INSTRUCTIONS TO FOLLOW —
Skip the pictures and write out, word for word, the lines below from the one with "background: #22c55e ->" through the one with "<span>Cursor position: Lat", inclusive.

RECORDS —
**********

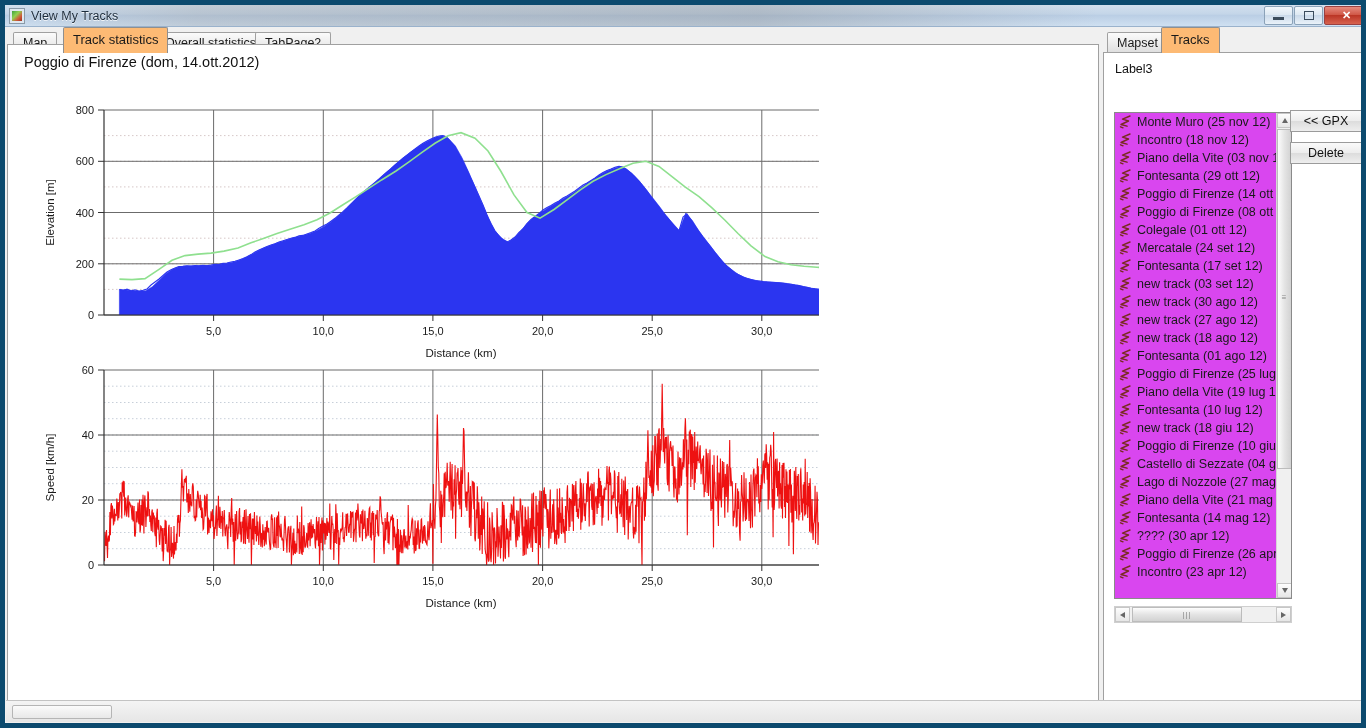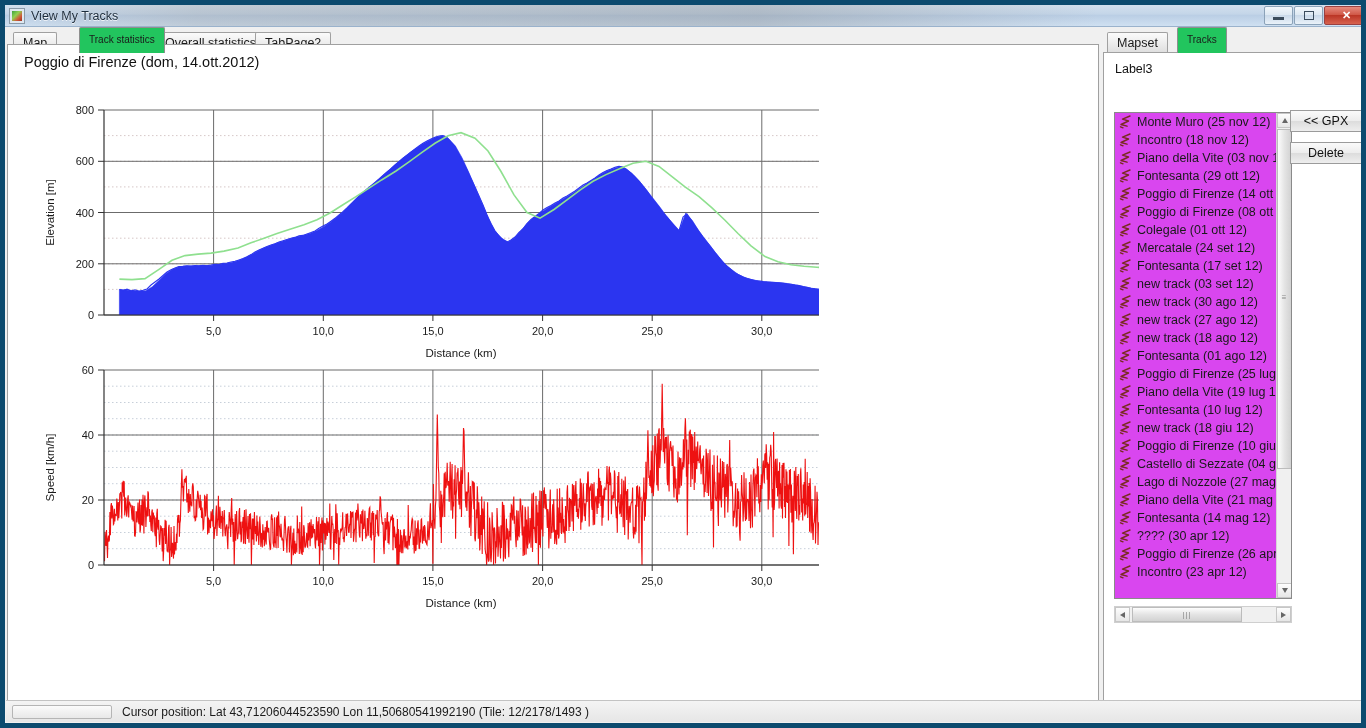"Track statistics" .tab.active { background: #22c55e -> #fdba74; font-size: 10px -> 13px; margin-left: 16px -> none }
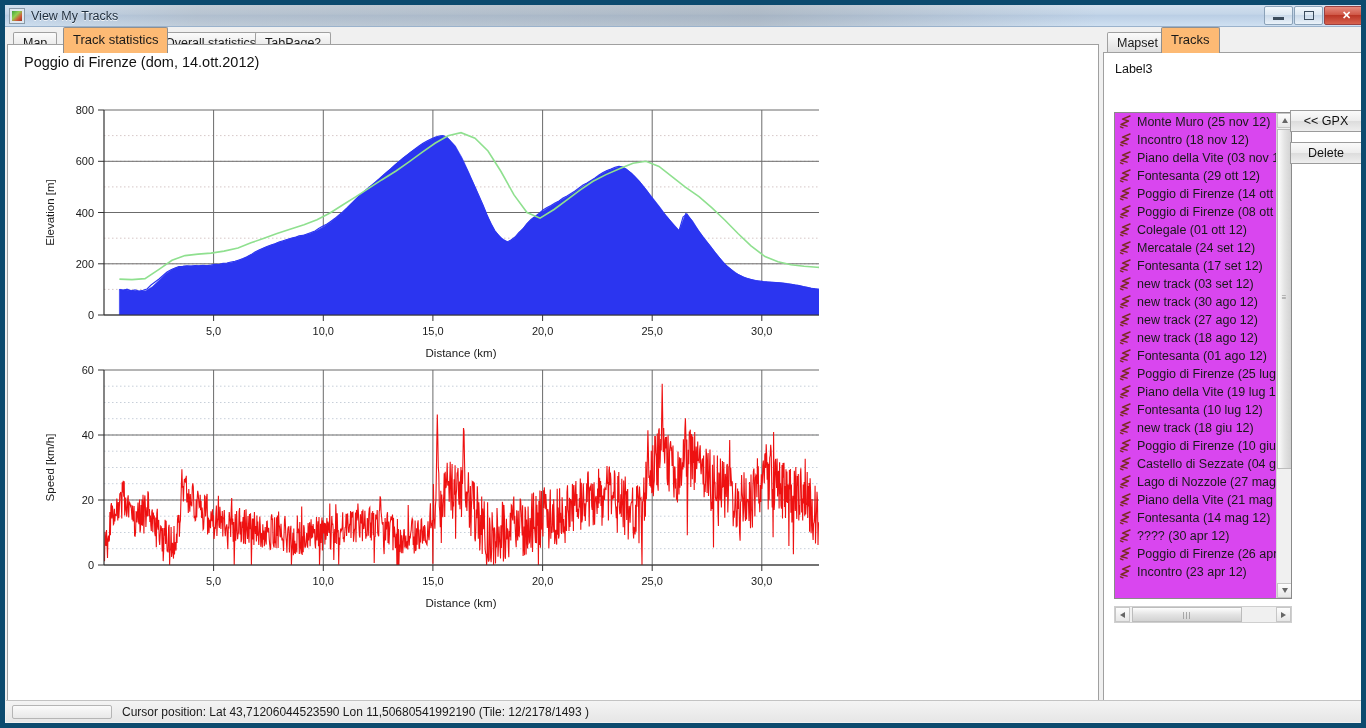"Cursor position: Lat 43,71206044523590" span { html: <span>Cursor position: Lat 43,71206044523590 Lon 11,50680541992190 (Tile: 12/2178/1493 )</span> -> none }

**********

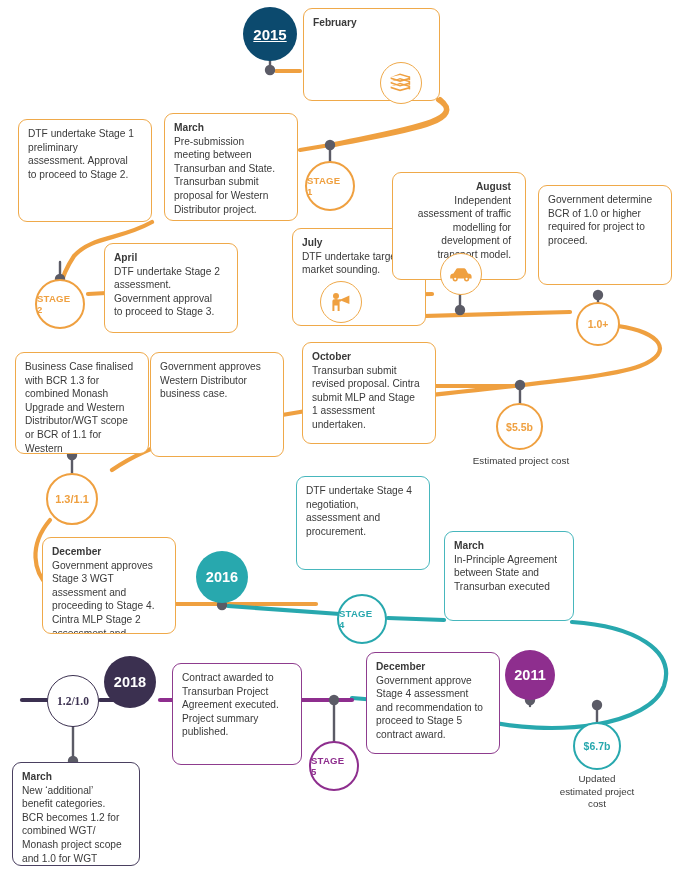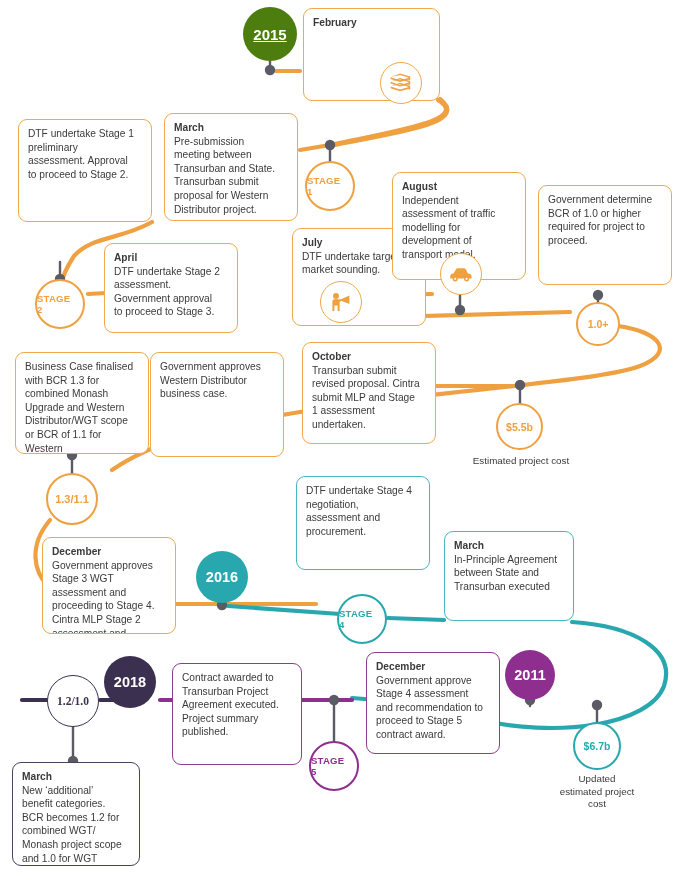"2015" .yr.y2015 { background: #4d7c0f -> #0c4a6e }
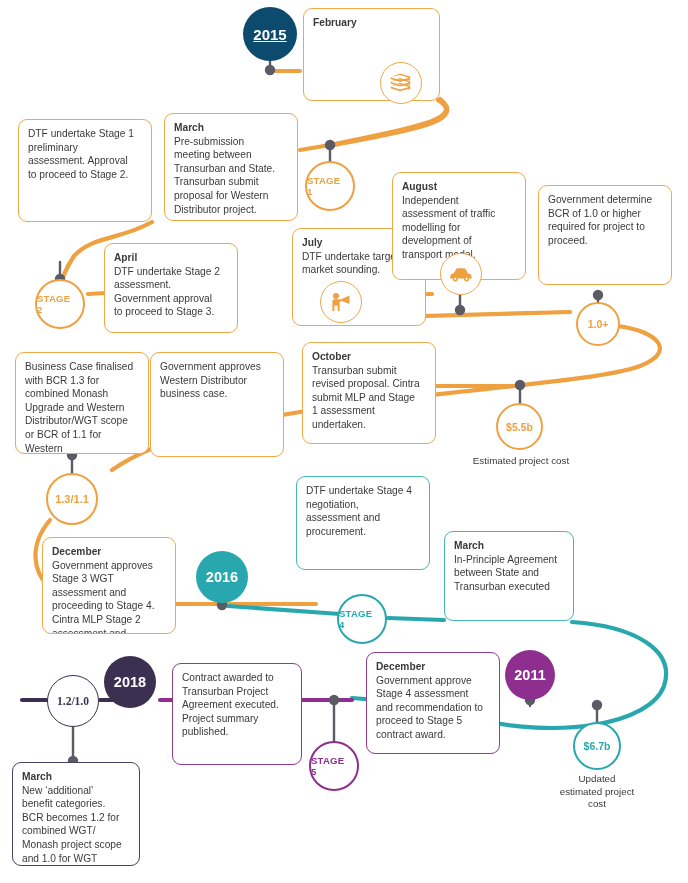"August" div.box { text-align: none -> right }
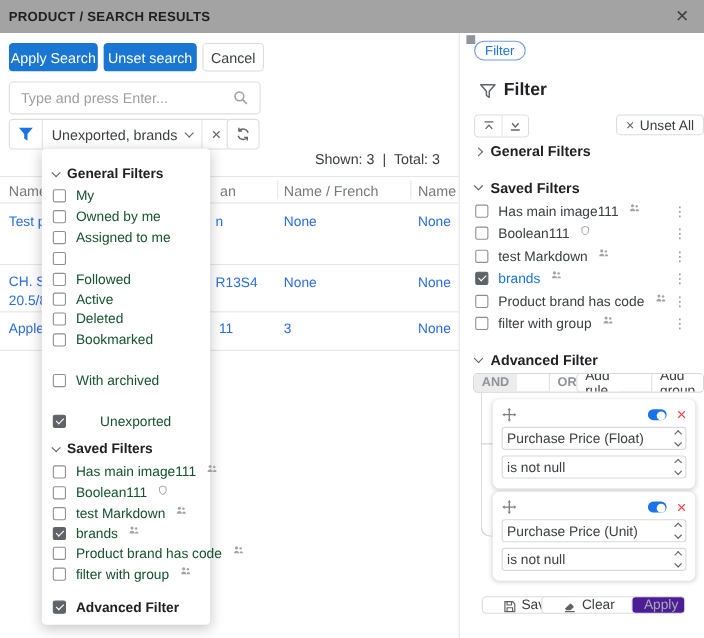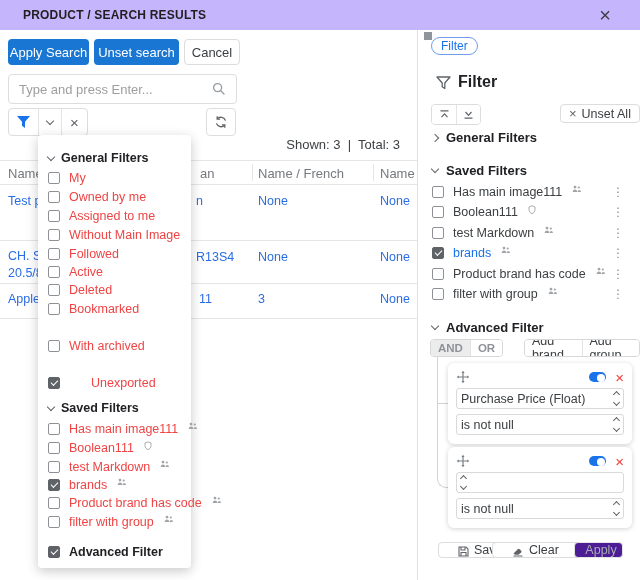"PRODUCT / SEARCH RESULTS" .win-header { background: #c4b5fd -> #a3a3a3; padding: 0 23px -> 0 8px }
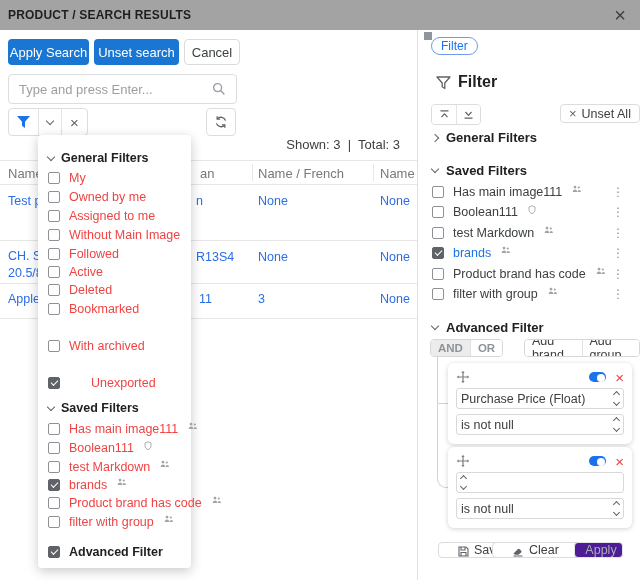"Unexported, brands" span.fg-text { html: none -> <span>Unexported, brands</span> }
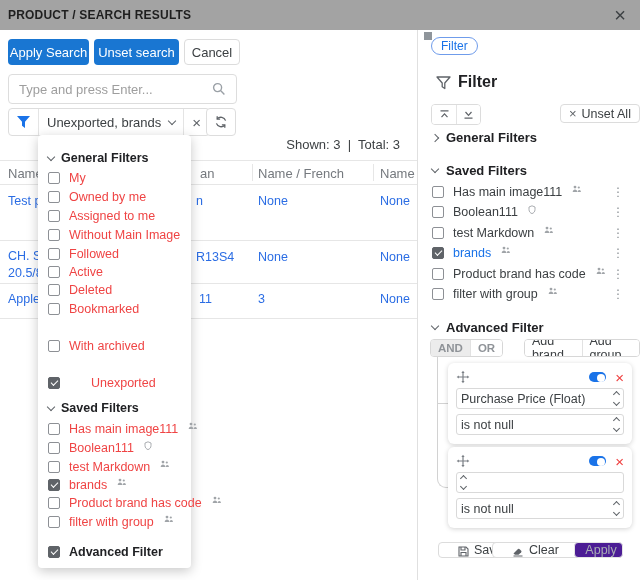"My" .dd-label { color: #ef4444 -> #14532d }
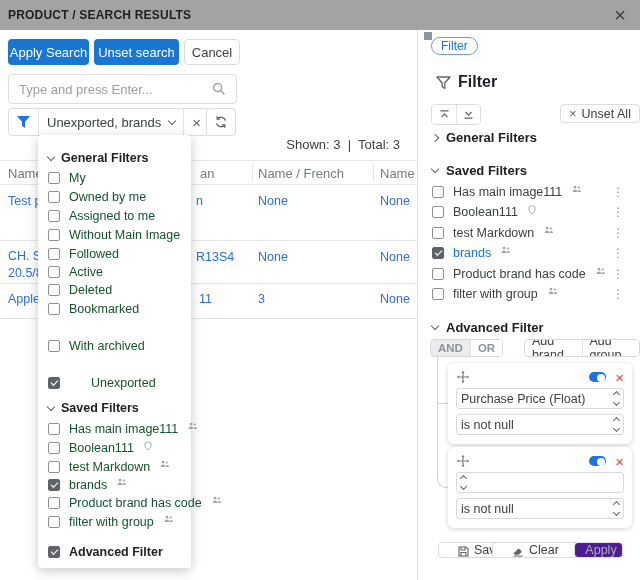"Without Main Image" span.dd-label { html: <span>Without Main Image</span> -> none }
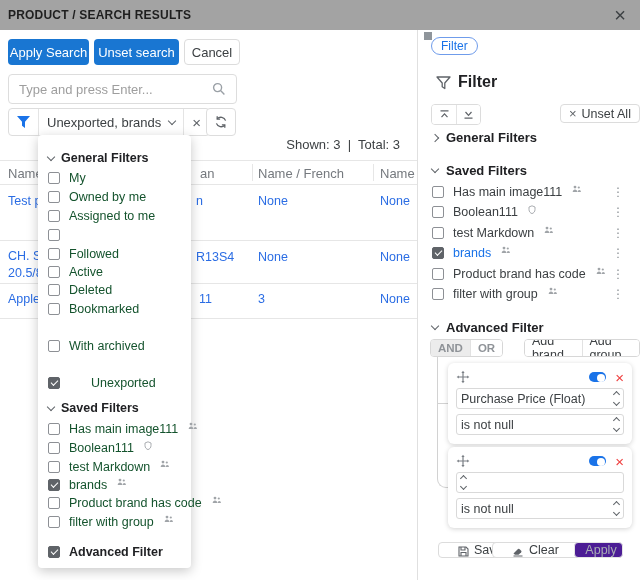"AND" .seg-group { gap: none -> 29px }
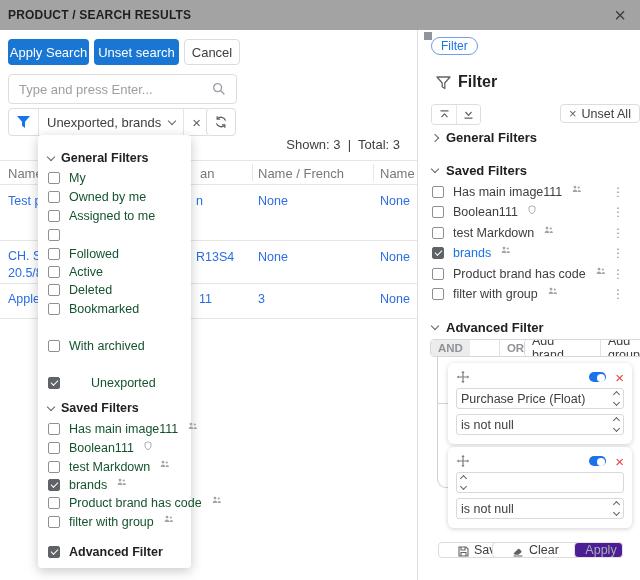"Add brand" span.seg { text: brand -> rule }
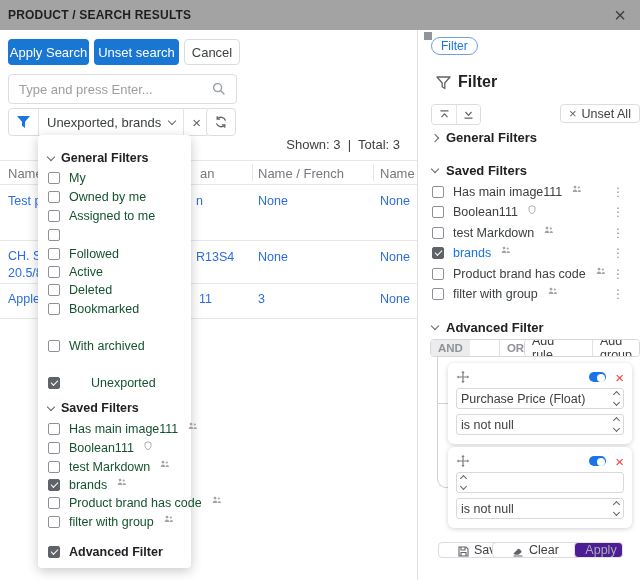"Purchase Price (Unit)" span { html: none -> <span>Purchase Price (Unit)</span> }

**********

OUTPUT —
"Track statistics" .tab.active { background: #22c55e -> #fdba74; font-size: 10px -> 13px; margin-left: 16px -> none }
"Cursor position: Lat 43,71206044523590" span { html: <span>Cursor position: Lat 43,71206044523590 Lon 11,50680541992190 (Tile: 12/2178/1493 )</span> -> none }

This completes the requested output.